Directed by TV veteran Allen Coulter (The Sopranos, Sex and the City), Hollywoodland is a perceptive film noir, one that engages its audience with complex, nuanced characters. The mystery is whether or not Reeves really did kill himself, and as the protagonist, Private Detective Louis Simo (Adrien Brody), investigates the possibility of a murder, the film becomes a compelling examination of jealousy and immorality. Each of the characters fall prey to their own vices, most prominently Toni Mannix (Diane Lane), the wife of MGM exec Eddie Mannix (Bob Hoskins), whose love for Reeves gradually becomes a painful, festering wound.
The movie isn’t so much a biopic as it is a fictional entertainment based on biographical details. But that’s precisely why it works. Coulter and his screenwriter, Paul Bernbaum, are wise enough to play up the whodunit element of the story, because, let’s face it, no one was asking for the consummate George Reeves biopic. This is Brody’s movie; it’s his fictitious detective who propels the narrative and keeps us perfectly discombobulated with each new development.
I think it would be premature to call this Ben Affleck’s comeback, but it’s certainly his most memorable performance since 1997’s Chasing Amy. At 34, the actor is still as boyishly charismatic as he was ten years ago. In Hollywoodland, if he doesn’t always disappear into his role, that’s probably because Reeves’ plunge into B-moviedom reminds us of Affleck’s own embarrassing career missteps (i.e. Surviving Christmas). But when he’s on-screen with the gracefulness of Diane Lane, we can feel the movie-star gravity that helped him ascend to fame in the first place.

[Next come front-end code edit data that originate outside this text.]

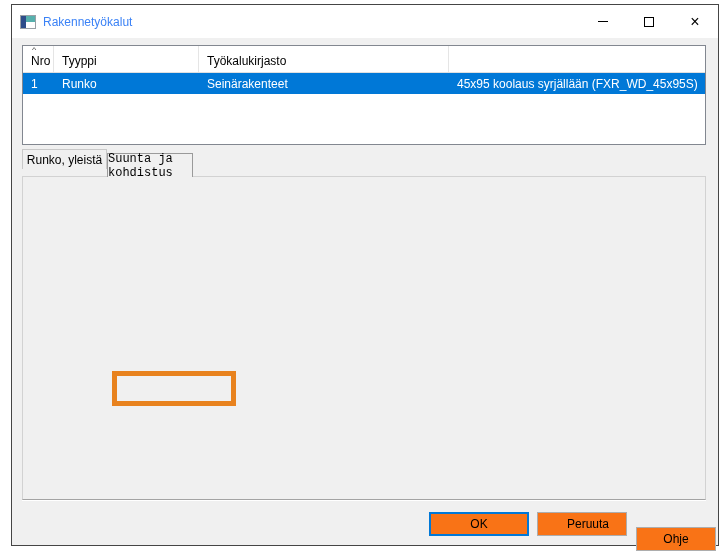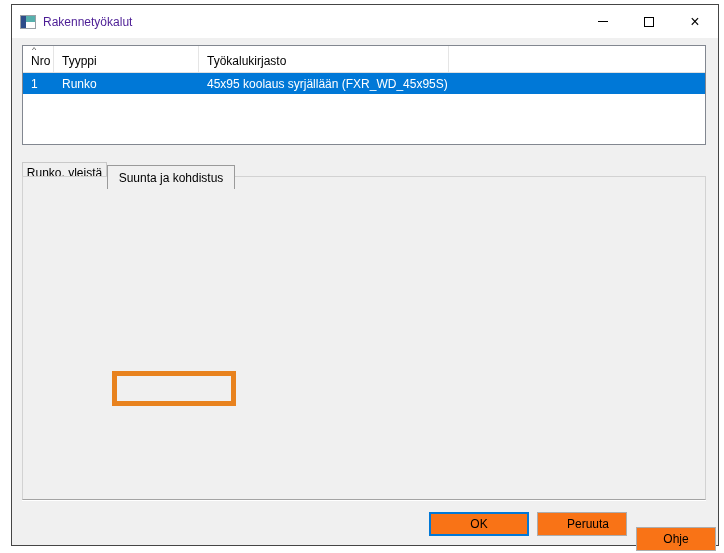--- a/index.html
+++ b/index.html
@@ -13,7 +13,7 @@
   .titlebar { position:absolute; left:0; top:0; width:100%; height:33px; background:#ffffff;
               display:flex; align-items:center; padding-left:8px; }
   .app-icon { width:16px; height:14px; margin-right:7px; display:inline-block; }
-  .title-text { font-size:12px; color:#4c1d95; }
+  .title-text { font-size:12px; color:#3b82f6; }
   .caption-btns { position:absolute; right:0; top:0; height:33px; display:flex; }
   .cap-btn { width:46px; height:33px; display:flex; align-items:center; justify-content:center;
              cursor:default; background:#fff; }

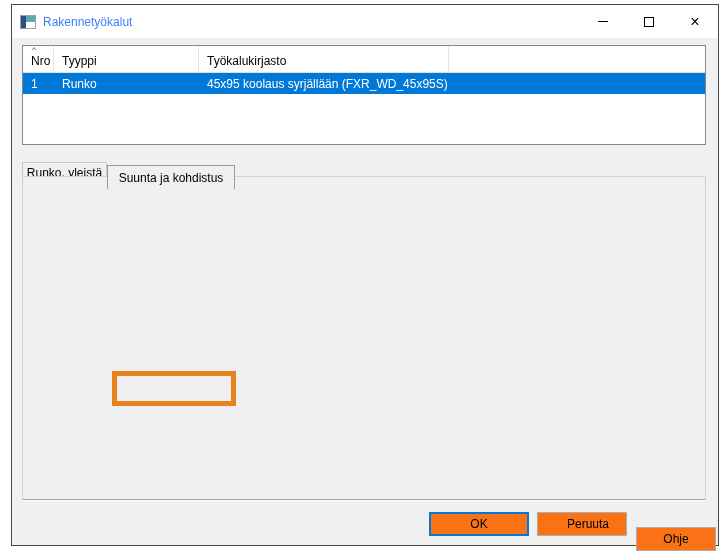--- a/index.html
+++ b/index.html
@@ -122,6 +122,7 @@
     <div class="lv-row">
       <div class="lv-cell c0">1</div>
       <div class="lv-cell c1">Runko</div>
+      <div class="lv-cell c2">Seinärakenteet</div>
       <div class="lv-cell c3">45x95 koolaus syrjällään (FXR_WD_45x95S)</div>
     </div>
   </div>

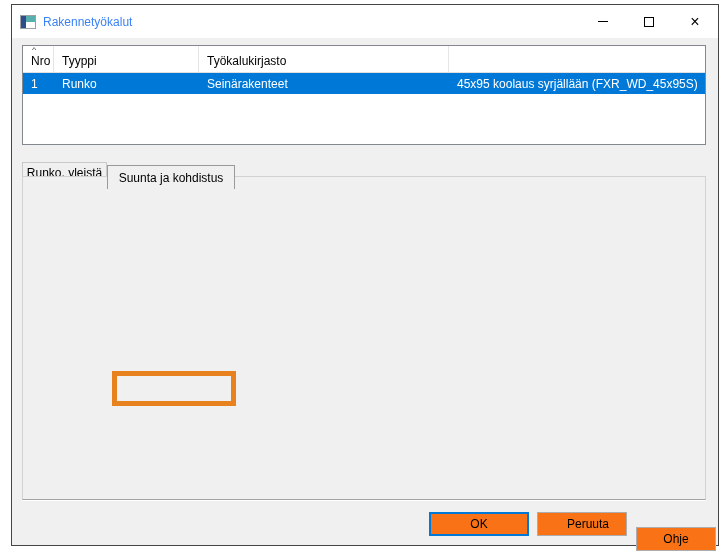--- a/index.html
+++ b/index.html
@@ -43,7 +43,7 @@
   
   .tab { position:absolute; display:flex; align-items:center; justify-content:center;
          background:#f0f0f0; cursor:default; }
-  .tab.inactive { left:10px; top:157px; width:85px; height:20px;
+  .tab.inactive { left:10px; top:144px; width:85px; height:20px;
                   border:1px solid #c9c9c9; border-bottom:none; z-index:1; }
   .tab.active { left:95px; top:160px; width:128px; height:24px;
                 border:1px solid #9a9a9a; border-bottom:none; z-index:3; }

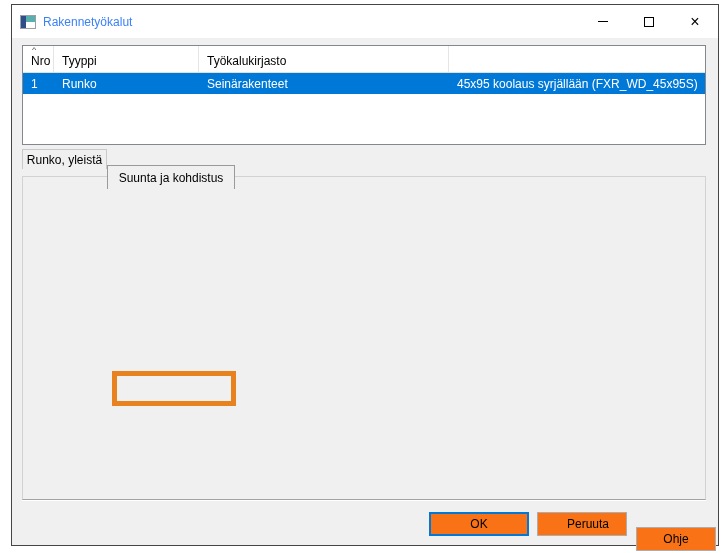--- a/index.html
+++ b/index.html
@@ -45,8 +45,8 @@
          background:#f0f0f0; cursor:default; }
   .tab.inactive { left:10px; top:144px; width:85px; height:20px;
                   border:1px solid #c9c9c9; border-bottom:none; z-index:1; }
-  .tab.active { left:95px; top:160px; width:128px; height:24px;
-                border:1px solid #9a9a9a; border-bottom:none; z-index:3; }
+  .tab.active { left:95px; top:148px; width:86px; height:24px;
+                border:1px solid #9a9a9a; border-bottom:none; z-index:3;font-family:Liberation Mono, monospace; }
   .tabpanel { position:absolute; left:10px; top:171px; width:684px; height:324px;
               background:#f0f0f0; border:1px solid #d2d2d2; border-bottom:1px solid #a3a3a3;
               box-shadow:0 1px 0 #ffffff; z-index:2; }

Hollywoodland is also bolstered by its depiction of Tinseltown as seedy and corrupt. It’s the villain of the movie. Hoskins injects a ruthlessness in Mannix that could rival Don Vito Corleone. His publicist follows orders like a vicious henchman. The only person who seems to represent any good is Reeves’ agent. It’s no wonder why Reeves was sucked into a downward spiral. Ultimately, the film leaves us with more questions than answers. Reeves’ death will always remain an enigma. There is, however, one thing we’re sure of by the end: being a celebrity is a killer job.